Hello there,
I want to create an elevated process without having an admin user's password. I have both kernel driver and Windows service. How can I do that? Any help is appreciated.
Thanks in advance
Since you have the Windows Service alredy set, it based on a custom App.exe?
Isn't your service already running as a privileged user?
@D18x @Tim_Roberts Yes sir, but I have another application that I want to run it with elevated privilege on centain conditions. So how can do it from the service like the Application Information service on Windows that handles UAC elevation?
It is intentionally difficult to do something like this. Perhaps if you explain your larger goal, we might be able to suggest something that helps
OK. I want to replace the UAC on the system. I am able to detect the process that wants to elevate from "Run as Administrator" menu. When I click "Run as Administrator" on cmd for example, I can detect it. At this point, I want to decide if the process should be elevated or not. If it should, I want to start that process elevated.
Based on my example, how can I start elevated cmd from my service which is running as SYSTEM?
I don't think there is a reasonable use case for that goal.
If you want to somehow make the criteria for launching elevated processed more restrictive than the standard ACL, you shouldn't need to launch the process yourself. You just intercept it and abort it if you think you should. You don't do that from your service. I can tell you how, but I'm not sure I should
If you want to make the criteria less restrictive, then you are proposing malware. The same if you just want to hijack the standard menu and do your own thing
It's for restriction and automation. So when a limited user wants to elevate a process, if it's in the application's whilelist, it should be auto-elevated. I get your point but this is how it's desined. Can you tell me the process creation method please?

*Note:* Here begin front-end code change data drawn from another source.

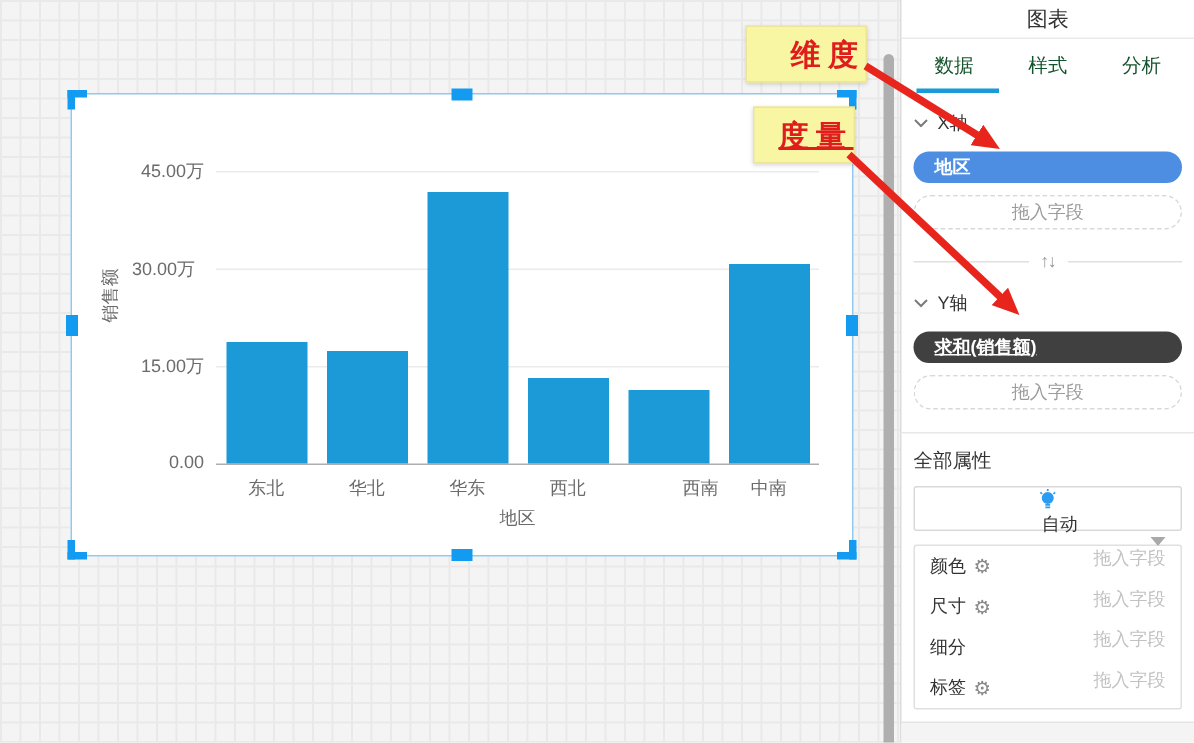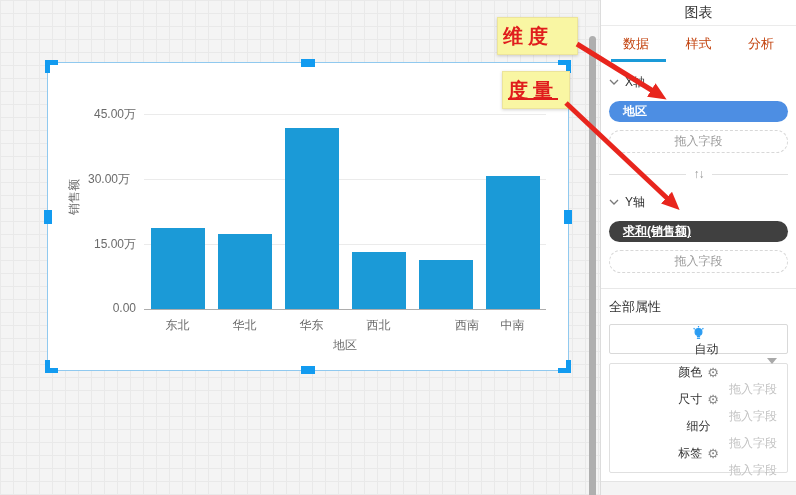--- a/index.html
+++ b/index.html
@@ -51,7 +51,7 @@
     position:absolute;background:#f9f6a3;border:1px solid #ece49a;
     box-shadow:0 1px 3px rgba(0,0,0,.18);
     color:#e01d1d;font-weight:bold;font-size:20px;letter-spacing:5px;
-    display:flex;align-items:center;justify-content:flex-start;z-index:40;
+    display:flex;align-items:center;justify-content:flex-end;z-index:40;
     padding-left:5px;box-sizing:border-box;
   }
   .callout-dim{left:497px;top:17px;width:81px;height:38px;}

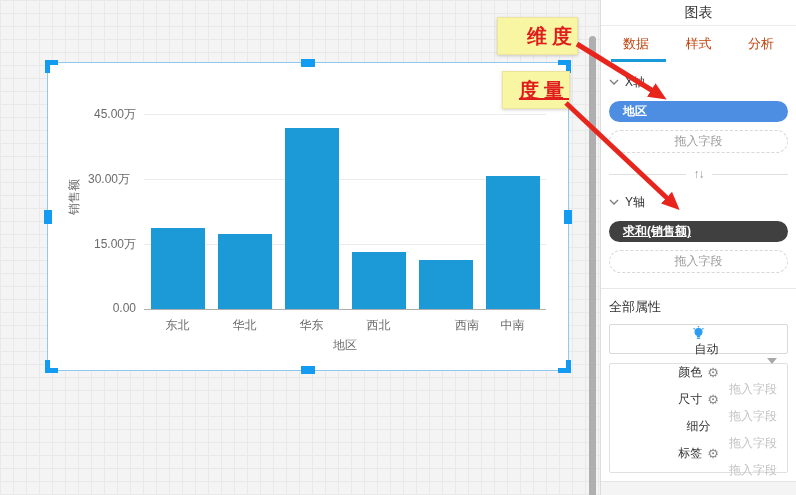--- a/index.html
+++ b/index.html
@@ -67,7 +67,7 @@
     color:#333;border-bottom:1px solid #ebebeb;}
   .tabs{position:relative;height:36px;display:flex;align-items:center;
     justify-content:space-between;padding:0 22px;font-size:13px;}
-  .tab{color:#c2410c;cursor:pointer;}
+  .tab{color:#14532d;cursor:pointer;}
   .tab-underline{position:absolute;left:10px;bottom:0;width:55px;height:3px;background:#1a9ad8;}
   .panel-body{padding:0 8px;}
   .sec-header{display:flex;align-items:center;gap:6px;margin-top:12px;height:16px;color:#333;}

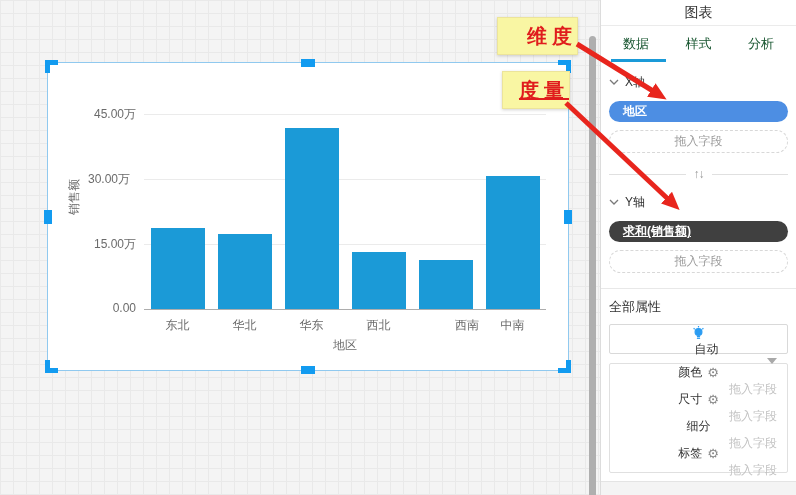--- a/index.html
+++ b/index.html
@@ -89,7 +89,7 @@
   .caret-down{margin-left:auto;width:0;height:0;border-left:5px solid transparent;
     border-right:5px solid transparent;border-top:6px solid #a9a9a9;}
   .props-box{margin-top:9px;border:1px solid #e0e0e0;border-radius:2px;background:#fff;}
-  .prop-row{height:27px;display:flex;align-items:center;padding:0 10px;flex-direction:column;}
+  .prop-row{height:27px;display:flex;padding:0 10px;}
   .prop-label{display:flex;align-items:center;gap:5px;color:#333;}
   .gear{color:#8a8a8a;font-size:13px;line-height:1;}
   .prop-drop{margin-left:auto;color:#c2c2c2;}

I have probably said too much already on a public forum. [mods: no, but you’re getting close 
]
Maybe you already know how to intercept the request. If not, [mods]…
Look at the definitions of a process stations and desktops. As local system you have access to lots of stuff
No. You want to bypass UAC. There’s a group policy for that. Otherwise, this is a gateway for malware and we’re not helping.
Mine should be similar to this one
I know, you might say it doesn't make sense, but this is what they want.
I figured that out anyway. I'll paste the code after my tests are done, so that the next person reading this thread will find it helpful.
Hmmm… no.
Look: if you’re an admin, you can disable UAC. But we’re not going to condone, or help with, actively bypassing UAC on a system where UAC is enabled. That is the definition of malware.
I hope that’s clear.
Do not post any code here that does this, please. Cuz I’ll just have to delete it.
It's not that it doesn't make sense. It's that it is actively dangerous. It is an enormous security risk. An ethical programmer would advise their client that this approach is unacceptable.
1 Like
You know what? I'm just going to go ahead and lock this thread.
The bonus for me is that I get to use the "close" button on this new Community site, which I've never had the chance to use before.